Detected change data:
▬▬▬▬▬▬
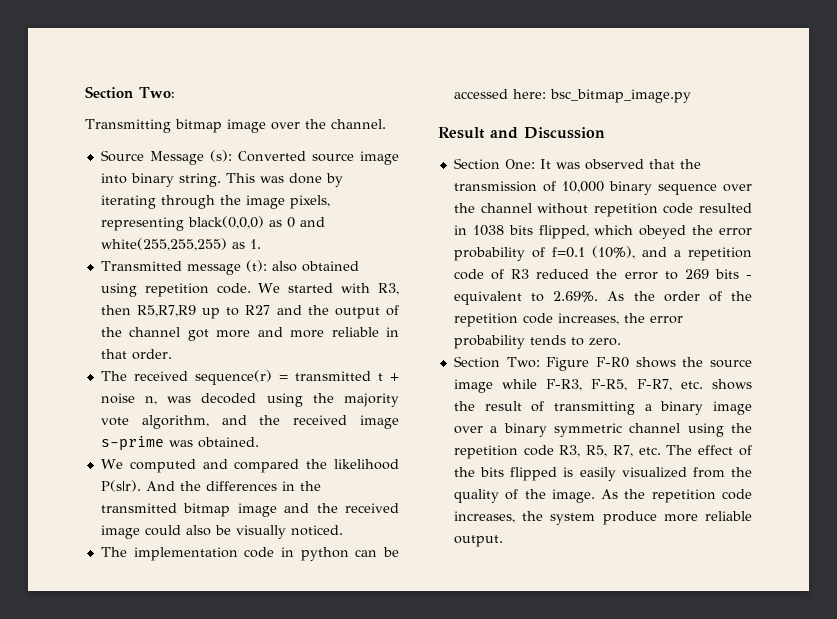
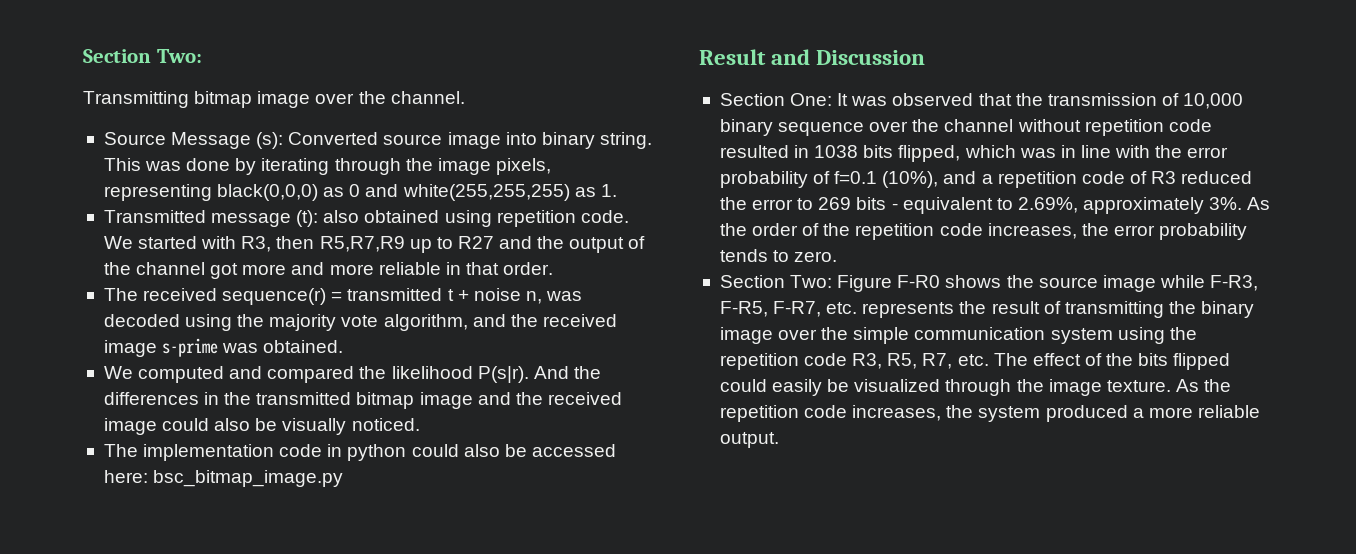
[355,549,378,557] can -> [411,444,500,457] could also
[639,225,687,239] obeyed -> [1019,145,1151,158] was in line with
[553,291,599,302] 2.69%. -> [1017,197,1243,214] 2.69%, approximately 3%.
[712,379,752,390] shows -> [862,302,955,318] represents
[644,404,652,411] a -> [1168,301,1196,314] the
[490,423,681,437] a binary symmetric channel -> [821,327,1113,344] the simple communication system
[563,467,752,481] [453,489,595,503] is easily visualized from the quality of the image. -> [719,379,1171,396] could easily be visualized through the image texture.
[602,511,657,525] produce -> [1045,405,1144,422] produced a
▬▬▬▬▬▬
▶ _WHAT IS BEING ASKED_:
Among the entries above, how many lines have the string "could" in them? Only the number should be given.

▶ _ANSWER SPACE_:
2